_Task prompt_.
When you repeat the entries below, keep each word exactly as it is and drop the pictures.

_Dataset excerpts_.
=======

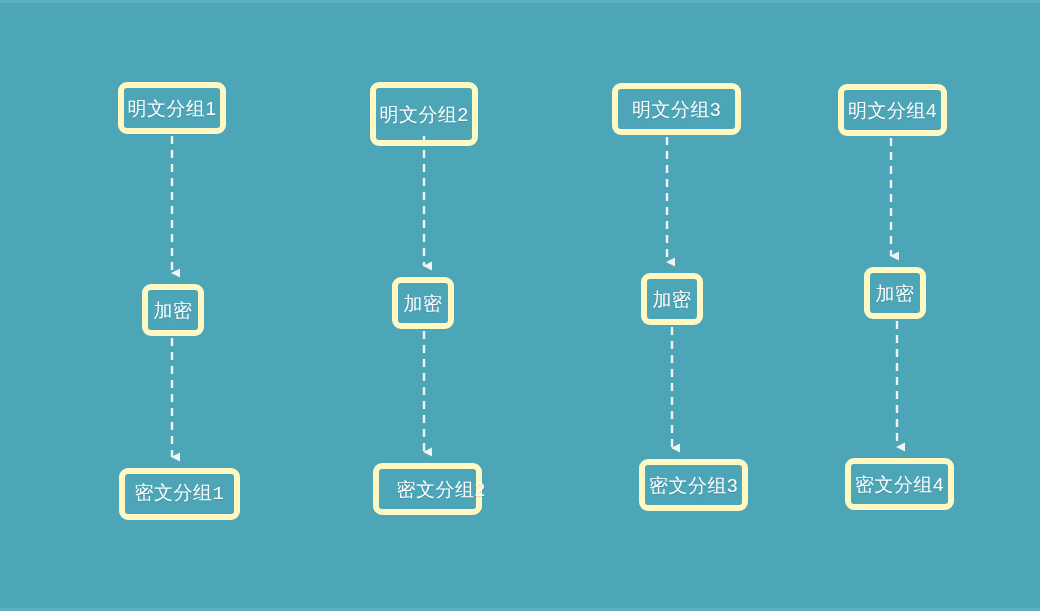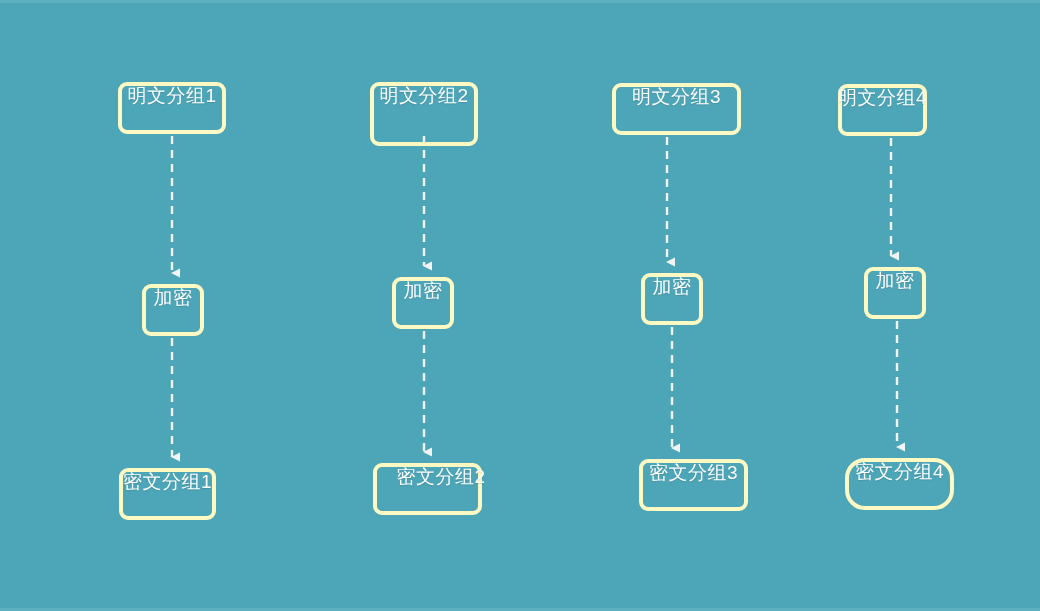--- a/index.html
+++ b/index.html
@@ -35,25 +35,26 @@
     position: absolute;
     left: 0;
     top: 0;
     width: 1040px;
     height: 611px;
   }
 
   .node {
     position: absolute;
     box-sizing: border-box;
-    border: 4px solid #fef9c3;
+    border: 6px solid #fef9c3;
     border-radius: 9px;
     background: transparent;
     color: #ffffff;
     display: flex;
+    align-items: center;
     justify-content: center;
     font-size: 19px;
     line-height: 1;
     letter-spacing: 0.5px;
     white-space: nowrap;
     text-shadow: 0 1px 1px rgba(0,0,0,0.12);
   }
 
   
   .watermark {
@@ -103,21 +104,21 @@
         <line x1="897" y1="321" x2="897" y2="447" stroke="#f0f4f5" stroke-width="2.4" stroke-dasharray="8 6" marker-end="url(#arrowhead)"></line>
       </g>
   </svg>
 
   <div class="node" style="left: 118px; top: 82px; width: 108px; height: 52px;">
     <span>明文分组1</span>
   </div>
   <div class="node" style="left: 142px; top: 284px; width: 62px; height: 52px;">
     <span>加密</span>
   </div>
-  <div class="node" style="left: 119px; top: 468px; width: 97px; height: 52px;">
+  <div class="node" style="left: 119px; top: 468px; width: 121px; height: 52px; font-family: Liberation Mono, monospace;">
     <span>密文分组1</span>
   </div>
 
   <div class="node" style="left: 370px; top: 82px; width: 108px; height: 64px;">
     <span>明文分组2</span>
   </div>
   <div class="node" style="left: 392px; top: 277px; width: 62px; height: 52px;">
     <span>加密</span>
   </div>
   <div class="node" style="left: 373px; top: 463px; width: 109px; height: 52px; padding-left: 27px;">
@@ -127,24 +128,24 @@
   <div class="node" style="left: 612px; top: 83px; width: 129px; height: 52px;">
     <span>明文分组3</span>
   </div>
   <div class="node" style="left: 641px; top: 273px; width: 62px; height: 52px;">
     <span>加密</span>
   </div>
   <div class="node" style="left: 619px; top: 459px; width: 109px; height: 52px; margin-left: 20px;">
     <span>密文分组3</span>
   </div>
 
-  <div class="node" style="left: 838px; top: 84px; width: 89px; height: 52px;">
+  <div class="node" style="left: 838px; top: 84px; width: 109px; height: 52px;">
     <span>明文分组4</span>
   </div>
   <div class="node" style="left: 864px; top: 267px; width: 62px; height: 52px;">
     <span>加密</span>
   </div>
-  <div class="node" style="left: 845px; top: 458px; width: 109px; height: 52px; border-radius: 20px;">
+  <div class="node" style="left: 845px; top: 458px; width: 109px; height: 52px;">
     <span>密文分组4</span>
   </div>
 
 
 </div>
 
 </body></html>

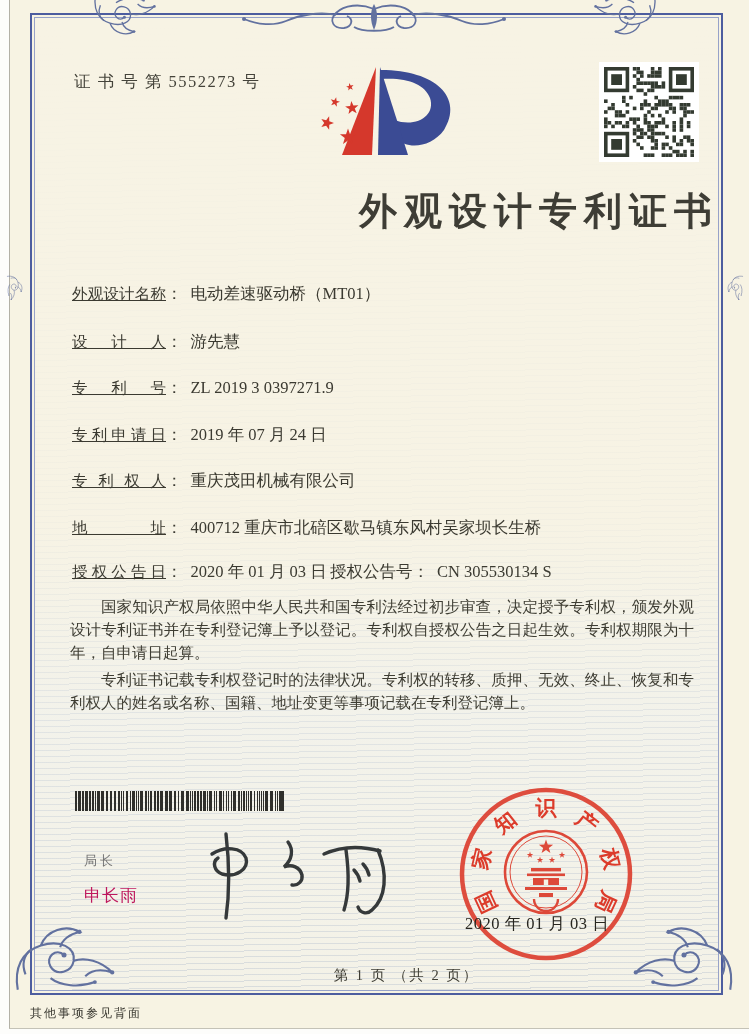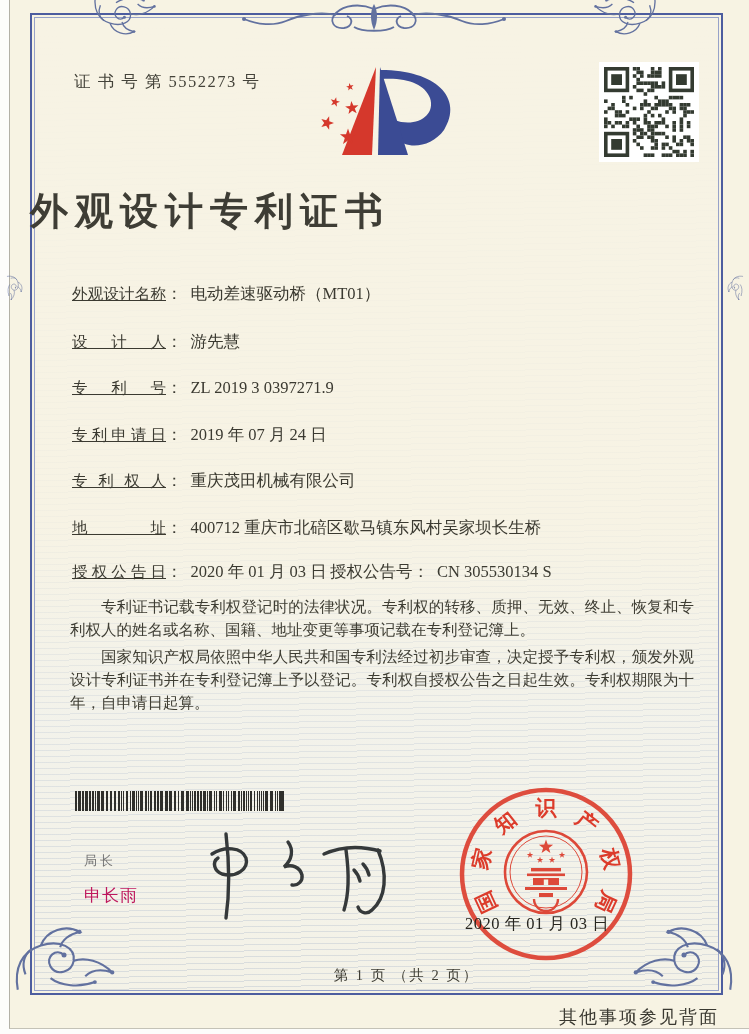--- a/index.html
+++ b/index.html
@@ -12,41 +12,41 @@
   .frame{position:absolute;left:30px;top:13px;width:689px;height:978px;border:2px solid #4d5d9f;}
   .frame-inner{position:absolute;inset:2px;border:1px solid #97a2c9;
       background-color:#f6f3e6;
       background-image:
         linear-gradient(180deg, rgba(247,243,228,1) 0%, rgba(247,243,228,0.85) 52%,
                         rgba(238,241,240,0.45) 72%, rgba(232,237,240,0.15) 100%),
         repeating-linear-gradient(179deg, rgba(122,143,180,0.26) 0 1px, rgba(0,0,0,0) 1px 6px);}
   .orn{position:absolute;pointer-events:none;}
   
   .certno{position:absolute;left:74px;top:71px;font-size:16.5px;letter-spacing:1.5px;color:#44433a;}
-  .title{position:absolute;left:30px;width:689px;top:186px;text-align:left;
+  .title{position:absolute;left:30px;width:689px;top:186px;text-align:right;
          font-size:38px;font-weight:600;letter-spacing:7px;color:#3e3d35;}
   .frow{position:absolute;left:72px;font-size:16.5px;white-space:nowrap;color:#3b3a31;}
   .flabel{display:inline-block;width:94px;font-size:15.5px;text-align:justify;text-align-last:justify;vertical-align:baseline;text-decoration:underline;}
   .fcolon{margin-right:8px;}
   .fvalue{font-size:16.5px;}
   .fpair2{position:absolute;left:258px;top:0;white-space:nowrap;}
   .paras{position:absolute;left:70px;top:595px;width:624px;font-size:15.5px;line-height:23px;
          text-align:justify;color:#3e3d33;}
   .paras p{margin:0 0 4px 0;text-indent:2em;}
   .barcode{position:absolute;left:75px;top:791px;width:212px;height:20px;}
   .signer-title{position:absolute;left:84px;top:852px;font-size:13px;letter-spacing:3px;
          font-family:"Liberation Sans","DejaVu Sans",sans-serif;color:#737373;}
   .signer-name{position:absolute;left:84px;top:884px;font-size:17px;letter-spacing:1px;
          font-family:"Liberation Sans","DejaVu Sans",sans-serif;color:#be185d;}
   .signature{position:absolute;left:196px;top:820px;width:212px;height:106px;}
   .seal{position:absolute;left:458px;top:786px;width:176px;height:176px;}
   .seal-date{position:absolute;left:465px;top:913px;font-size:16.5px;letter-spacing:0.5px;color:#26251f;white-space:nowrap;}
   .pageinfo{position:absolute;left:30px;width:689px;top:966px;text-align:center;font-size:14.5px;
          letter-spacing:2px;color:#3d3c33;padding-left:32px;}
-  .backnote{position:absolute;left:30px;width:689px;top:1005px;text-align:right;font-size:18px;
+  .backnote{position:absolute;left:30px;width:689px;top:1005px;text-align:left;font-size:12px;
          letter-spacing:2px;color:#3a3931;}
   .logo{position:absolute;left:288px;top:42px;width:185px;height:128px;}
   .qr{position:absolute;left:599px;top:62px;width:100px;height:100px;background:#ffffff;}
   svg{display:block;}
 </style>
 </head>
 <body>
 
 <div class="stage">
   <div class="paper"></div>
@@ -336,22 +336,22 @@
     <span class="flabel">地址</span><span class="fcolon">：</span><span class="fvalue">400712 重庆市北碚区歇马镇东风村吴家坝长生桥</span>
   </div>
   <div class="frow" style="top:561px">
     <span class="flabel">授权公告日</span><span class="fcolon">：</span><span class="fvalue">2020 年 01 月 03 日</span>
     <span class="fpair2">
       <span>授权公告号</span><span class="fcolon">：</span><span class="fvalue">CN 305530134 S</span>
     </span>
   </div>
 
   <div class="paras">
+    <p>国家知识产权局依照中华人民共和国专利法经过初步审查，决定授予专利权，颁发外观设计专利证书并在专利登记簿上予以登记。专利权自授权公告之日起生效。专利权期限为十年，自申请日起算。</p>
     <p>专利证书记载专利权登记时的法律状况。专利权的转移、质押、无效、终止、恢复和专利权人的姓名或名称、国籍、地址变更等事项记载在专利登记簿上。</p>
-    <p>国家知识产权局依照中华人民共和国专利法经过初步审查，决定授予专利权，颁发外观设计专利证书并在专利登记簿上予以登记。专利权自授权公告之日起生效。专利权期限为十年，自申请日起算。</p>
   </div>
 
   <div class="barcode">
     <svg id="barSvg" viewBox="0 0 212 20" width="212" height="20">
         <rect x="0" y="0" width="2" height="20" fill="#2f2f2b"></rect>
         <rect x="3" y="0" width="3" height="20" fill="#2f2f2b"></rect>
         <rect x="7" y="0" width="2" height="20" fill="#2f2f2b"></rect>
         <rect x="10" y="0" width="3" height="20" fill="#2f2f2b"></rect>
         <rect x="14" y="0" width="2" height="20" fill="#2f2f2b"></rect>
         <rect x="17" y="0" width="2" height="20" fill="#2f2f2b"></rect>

=======

_Reply_.
--- a/index.html
+++ b/index.html
@@ -35,25 +35,26 @@
     position: absolute;
     left: 0;
     top: 0;
     width: 1040px;
     height: 611px;
   }
 
   .node {
     position: absolute;
     box-sizing: border-box;
-    border: 4px solid #fef9c3;
+    border: 6px solid #fef9c3;
     border-radius: 9px;
     background: transparent;
     color: #ffffff;
     display: flex;
+    align-items: center;
     justify-content: center;
     font-size: 19px;
     line-height: 1;
     letter-spacing: 0.5px;
     white-space: nowrap;
     text-shadow: 0 1px 1px rgba(0,0,0,0.12);
   }
 
   
   .watermark {
@@ -103,21 +104,21 @@
         <line x1="897" y1="321" x2="897" y2="447" stroke="#f0f4f5" stroke-width="2.4" stroke-dasharray="8 6" marker-end="url(#arrowhead)"></line>
       </g>
   </svg>
 
   <div class="node" style="left: 118px; top: 82px; width: 108px; height: 52px;">
     <span>明文分组1</span>
   </div>
   <div class="node" style="left: 142px; top: 284px; width: 62px; height: 52px;">
     <span>加密</span>
   </div>
-  <div class="node" style="left: 119px; top: 468px; width: 97px; height: 52px;">
+  <div class="node" style="left: 119px; top: 468px; width: 121px; height: 52px; font-family: Liberation Mono, monospace;">
     <span>密文分组1</span>
   </div>
 
   <div class="node" style="left: 370px; top: 82px; width: 108px; height: 64px;">
     <span>明文分组2</span>
   </div>
   <div class="node" style="left: 392px; top: 277px; width: 62px; height: 52px;">
     <span>加密</span>
   </div>
   <div class="node" style="left: 373px; top: 463px; width: 109px; height: 52px; padding-left: 27px;">
@@ -127,24 +128,24 @@
   <div class="node" style="left: 612px; top: 83px; width: 129px; height: 52px;">
     <span>明文分组3</span>
   </div>
   <div class="node" style="left: 641px; top: 273px; width: 62px; height: 52px;">
     <span>加密</span>
   </div>
   <div class="node" style="left: 619px; top: 459px; width: 109px; height: 52px; margin-left: 20px;">
     <span>密文分组3</span>
   </div>
 
-  <div class="node" style="left: 838px; top: 84px; width: 89px; height: 52px;">
+  <div class="node" style="left: 838px; top: 84px; width: 109px; height: 52px;">
     <span>明文分组4</span>
   </div>
   <div class="node" style="left: 864px; top: 267px; width: 62px; height: 52px;">
     <span>加密</span>
   </div>
-  <div class="node" style="left: 845px; top: 458px; width: 109px; height: 52px; border-radius: 20px;">
+  <div class="node" style="left: 845px; top: 458px; width: 109px; height: 52px;">
     <span>密文分组4</span>
   </div>
 
 
 </div>
 
 </body></html>

--- a/index.html
+++ b/index.html
@@ -12,41 +12,41 @@
   .frame{position:absolute;left:30px;top:13px;width:689px;height:978px;border:2px solid #4d5d9f;}
   .frame-inner{position:absolute;inset:2px;border:1px solid #97a2c9;
       background-color:#f6f3e6;
       background-image:
         linear-gradient(180deg, rgba(247,243,228,1) 0%, rgba(247,243,228,0.85) 52%,
                         rgba(238,241,240,0.45) 72%, rgba(232,237,240,0.15) 100%),
         repeating-linear-gradient(179deg, rgba(122,143,180,0.26) 0 1px, rgba(0,0,0,0) 1px 6px);}
   .orn{position:absolute;pointer-events:none;}
   
   .certno{position:absolute;left:74px;top:71px;font-size:16.5px;letter-spacing:1.5px;color:#44433a;}
-  .title{position:absolute;left:30px;width:689px;top:186px;text-align:left;
+  .title{position:absolute;left:30px;width:689px;top:186px;text-align:right;
          font-size:38px;font-weight:600;letter-spacing:7px;color:#3e3d35;}
   .frow{position:absolute;left:72px;font-size:16.5px;white-space:nowrap;color:#3b3a31;}
   .flabel{display:inline-block;width:94px;font-size:15.5px;text-align:justify;text-align-last:justify;vertical-align:baseline;text-decoration:underline;}
   .fcolon{margin-right:8px;}
   .fvalue{font-size:16.5px;}
   .fpair2{position:absolute;left:258px;top:0;white-space:nowrap;}
   .paras{position:absolute;left:70px;top:595px;width:624px;font-size:15.5px;line-height:23px;
          text-align:justify;color:#3e3d33;}
   .paras p{margin:0 0 4px 0;text-indent:2em;}
   .barcode{position:absolute;left:75px;top:791px;width:212px;height:20px;}
   .signer-title{position:absolute;left:84px;top:852px;font-size:13px;letter-spacing:3px;
          font-family:"Liberation Sans","DejaVu Sans",sans-serif;color:#737373;}
   .signer-name{position:absolute;left:84px;top:884px;font-size:17px;letter-spacing:1px;
          font-family:"Liberation Sans","DejaVu Sans",sans-serif;color:#be185d;}
   .signature{position:absolute;left:196px;top:820px;width:212px;height:106px;}
   .seal{position:absolute;left:458px;top:786px;width:176px;height:176px;}
   .seal-date{position:absolute;left:465px;top:913px;font-size:16.5px;letter-spacing:0.5px;color:#26251f;white-space:nowrap;}
   .pageinfo{position:absolute;left:30px;width:689px;top:966px;text-align:center;font-size:14.5px;
          letter-spacing:2px;color:#3d3c33;padding-left:32px;}
-  .backnote{position:absolute;left:30px;width:689px;top:1005px;text-align:right;font-size:18px;
+  .backnote{position:absolute;left:30px;width:689px;top:1005px;text-align:left;font-size:12px;
          letter-spacing:2px;color:#3a3931;}
   .logo{position:absolute;left:288px;top:42px;width:185px;height:128px;}
   .qr{position:absolute;left:599px;top:62px;width:100px;height:100px;background:#ffffff;}
   svg{display:block;}
 </style>
 </head>
 <body>
 
 <div class="stage">
   <div class="paper"></div>
@@ -336,22 +336,22 @@
     <span class="flabel">地址</span><span class="fcolon">：</span><span class="fvalue">400712 重庆市北碚区歇马镇东风村吴家坝长生桥</span>
   </div>
   <div class="frow" style="top:561px">
     <span class="flabel">授权公告日</span><span class="fcolon">：</span><span class="fvalue">2020 年 01 月 03 日</span>
     <span class="fpair2">
       <span>授权公告号</span><span class="fcolon">：</span><span class="fvalue">CN 305530134 S</span>
     </span>
   </div>
 
   <div class="paras">
+    <p>国家知识产权局依照中华人民共和国专利法经过初步审查，决定授予专利权，颁发外观设计专利证书并在专利登记簿上予以登记。专利权自授权公告之日起生效。专利权期限为十年，自申请日起算。</p>
     <p>专利证书记载专利权登记时的法律状况。专利权的转移、质押、无效、终止、恢复和专利权人的姓名或名称、国籍、地址变更等事项记载在专利登记簿上。</p>
-    <p>国家知识产权局依照中华人民共和国专利法经过初步审查，决定授予专利权，颁发外观设计专利证书并在专利登记簿上予以登记。专利权自授权公告之日起生效。专利权期限为十年，自申请日起算。</p>
   </div>
 
   <div class="barcode">
     <svg id="barSvg" viewBox="0 0 212 20" width="212" height="20">
         <rect x="0" y="0" width="2" height="20" fill="#2f2f2b"></rect>
         <rect x="3" y="0" width="3" height="20" fill="#2f2f2b"></rect>
         <rect x="7" y="0" width="2" height="20" fill="#2f2f2b"></rect>
         <rect x="10" y="0" width="3" height="20" fill="#2f2f2b"></rect>
         <rect x="14" y="0" width="2" height="20" fill="#2f2f2b"></rect>
         <rect x="17" y="0" width="2" height="20" fill="#2f2f2b"></rect>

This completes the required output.